PyCIFTer is a custom-built computer program. Unlike the CSD Python API, which is an external service that users can access using Python, all of the source code for PyCIFTer was built in-house. PyCIFTer uses standard python libraries, os and io, to read and write files, along with a variety of standard python libraries used for graphing and exporting data. The next few paragraphs highlight the packages and how they were used in the study.
NumPy (Numerical Python) is the fundamental package for scientific computing with Python. Its core contribution is the N-dimensional array object, or ndarray, which provides a high-performance, efficient container for large datasets and matrices. It enables vectorized arithmetic operations, which perform significantly better than standard Python loops for numerical tasks. NumPy serves as the foundational library for the scientific Python ecosystem, and, in this work, it was used specifically to simplify the process of computing a dot product and calculating angles between three atoms.
Matplotlib is a comprehensive plotting and data visualization library for the Python programming language [61]. It provides a robust, object-oriented API for creating a wide variety of static, animated, and interactive visualizations. Its pyplot module offers a procedural interface that is often used for rapid prototyping and simple plot generation. Matplotlib is highly extendable and allows for fine-grained control over every aspect of a figure, including lines, fonts, and axes. It can produce publication-quality graphs and charts in numerous formats. In this study, Matplotlib was used to dynamically graph the data collected by the program, which were later used to draw insights about the entire TFSI dataset.
Plotly Express is a high-level Python visualization library that functions as a wrapper for the core Plotly.py library [63]. It provides a simple, concise syntax for creating a wide variety of interactive figures, including scatter plots, bar charts, and 3D graphs. Its primary advantage is the ability to generate complex, multi-faceted visualizations with a single function call, often by operating directly on data formats like Pandas DataFrames. By default, it produces rich, web-enabled figures that support zooming, panning, and hover-over tooltips, facilitating interactive data exploration. In this project, Plotly Express was used to create interactive scatterplots between the S–N–S angle and S–N bond length for all the metals investigated in this study. Readers can find the interactive plots prepared with Plotly Express on the Github page accompanying this project [72].
XlsxWriter is a Python module used for creating new Excel files in the .xlsx format [62]. It is designed to write text, numbers, formulas, and images to multiple worksheets. Unlike libraries that read or modify existing files, XlsxWriter is optimized solely for file creation, making it highly efficient for generating large reports or datasets. It provides an extensive API for applying cell formatting, such as fonts, colors, and number formats.

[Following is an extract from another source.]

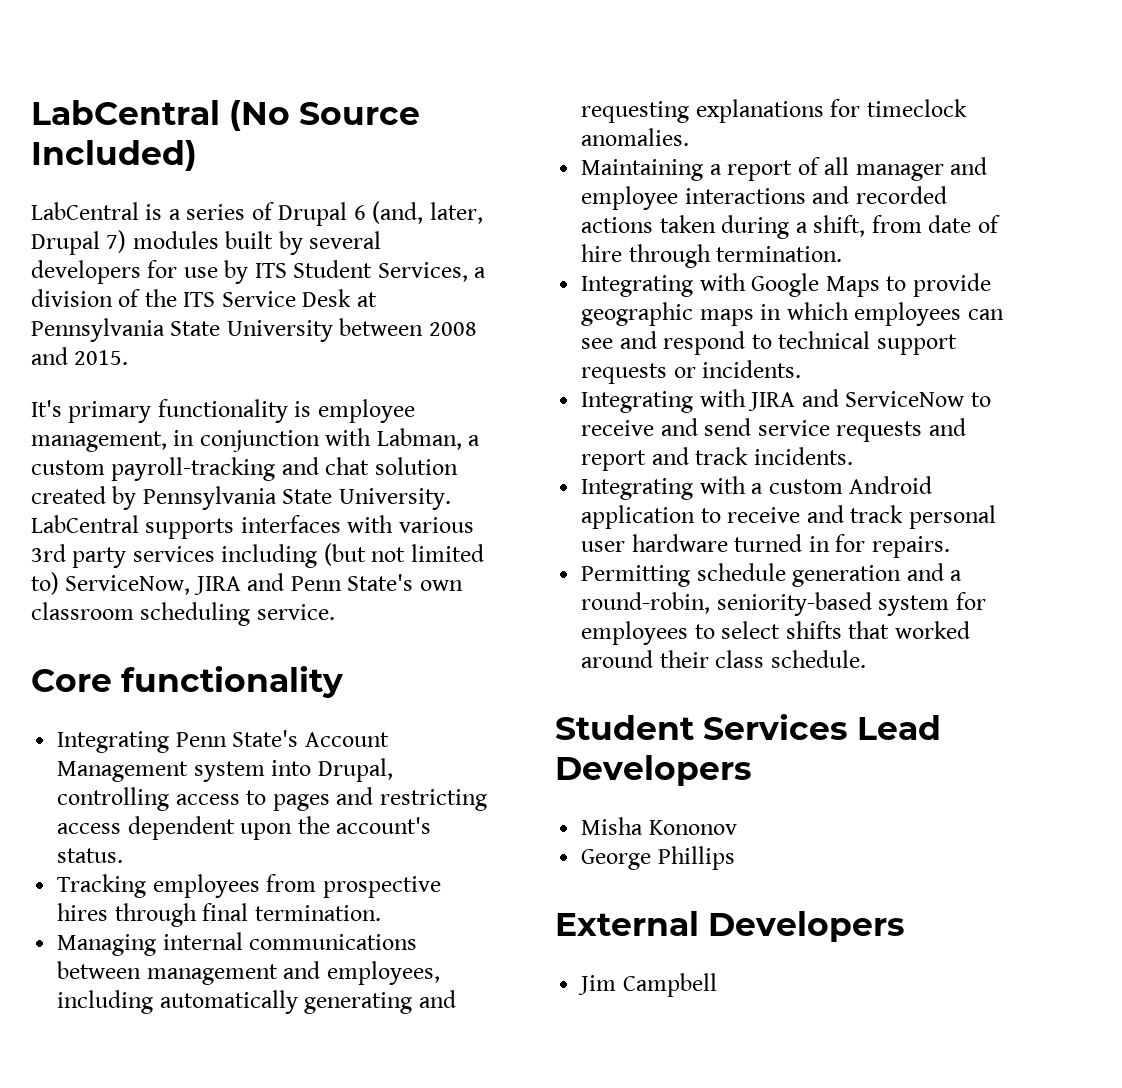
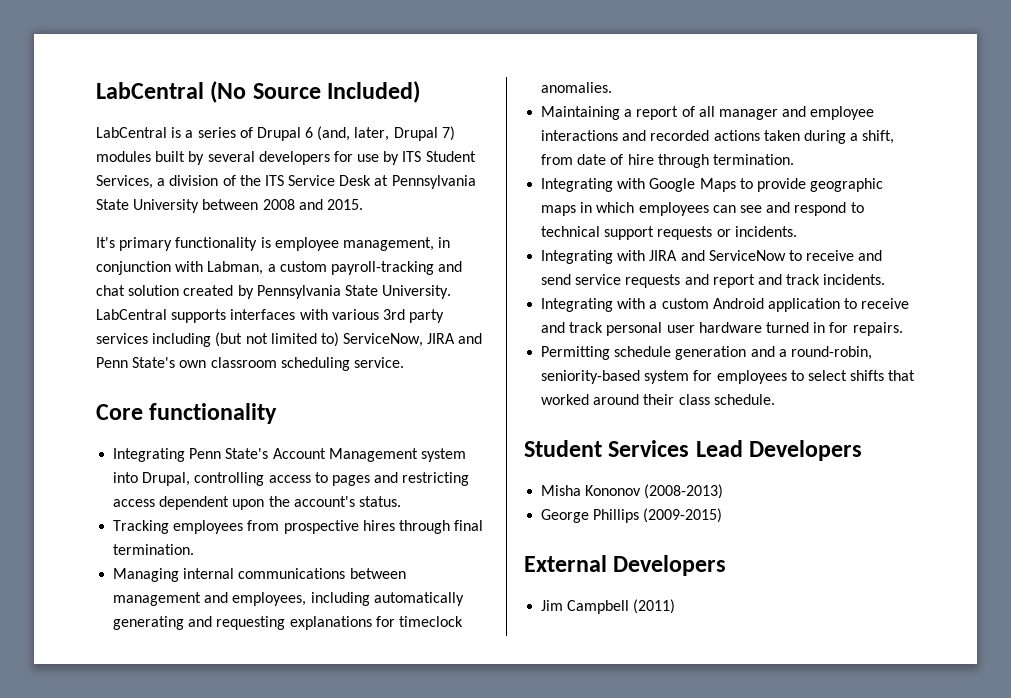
(737, 827) none -> [644,484,724,499] (2008-2013)
(735, 858) none -> [643,508,723,523] (2009-2015)
(717, 985) none -> [633,599,676,614] (2011)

In this work, XlsxWriter was employed to export the data into concise Microsoft Excel (xlsx-format) sheets to then prepare publication-ready infographics using OriginPro.
As previously stated, PyCIFTer has two main components: the CIFParser and the accompanying index.py file, both files built with custom in-house code. PyCIFTer was deliberately designed this way to ensure that this tool could be used by the broader research community without the need for immense computer science expertise. The CIFParser class can be used with all its functions without the need for understanding the internal source code for the class.
CIFParser was implemented using standard parsing practices. Namely, the CIFParser class accepts the path to a file as an input and collapses the entire file into its corresponding lines. CIFParser then goes through each corresponding line looking for “_atom_site_fract_z” to validate that a given CIF-format file contains structural information. In this parsing procedure, the cell values of a given unit cell described in the CIF are also stored in a HashMap for later use in the program or for analysis involving unit cell values.
In response to a reviewer’s suggestion, an investigation was made into whether the results of the analysis of TFSI-containing structures were dependent on temperature. No dependence on temperature was found, but, for clarity, the results of the investigation are given in the Supporting Information on pp. S12–S16.

4. Conclusions

A computer program denoted PyCIFTer was developed to facilitate large-scale structural analysis of TFSI-containing species by utilization of experimental atomic coordinate data from X-ray diffraction studies found in the Cambridge Structural Database (CSD). PyCIFTer is capable of rapidly analyzing hundreds of structures in rapid succession and can extract desirable structural parameters for comparisons between classes of species and extrapolation of trends. The approach used in this work for the development of PyCIFTer was designed to avoid tedious one-at-a-time interrogations of structures, a prospect unreasonable in this case considering the large number of TFSI-containing species that have been crystallized in prior work. Taken together, this work demonstrates the usefulness of modular workflows for sequential/batch analysis of structural data from XRD. This study also highlights some of the strategies that are needed from a computer science perspective to achieve analyses of this type and the importance of cross-disciplinary collaboration in facilitating projects in chemical informatics.

Supplementary Materials

The following supporting information can be downloaded at https://www.mdpi.com/article/10.3390/molecules31010018/s1, PDF-format file containing supplemental figures and data.

Author Contributions

Conceptualization, T.G. and J.D.B.; methodology, T.G., F.L.C. and J.D.B.; software, T.G.; data curation, T.G. and F.L.C.; writing—original draft preparation, T.G., F.L.C. and J.D.B.; writing—review and editing, T.G., F.L.C. and J.D.B.; project administration, J.D.B.; funding acquisition, T.G. and J.D.B. All authors have read and agreed to the published version of the manuscript.

Funding

This work was supported by the U.S. Department of Energy, Office of Science, Office of Basic Energy Sciences through the Heavy Element Chemistry Program (DE-SC0025945). T.G. was supported during preparation of this paper by an Undergraduate Research Award from the KU Center for Undergraduate Research and Fellowships.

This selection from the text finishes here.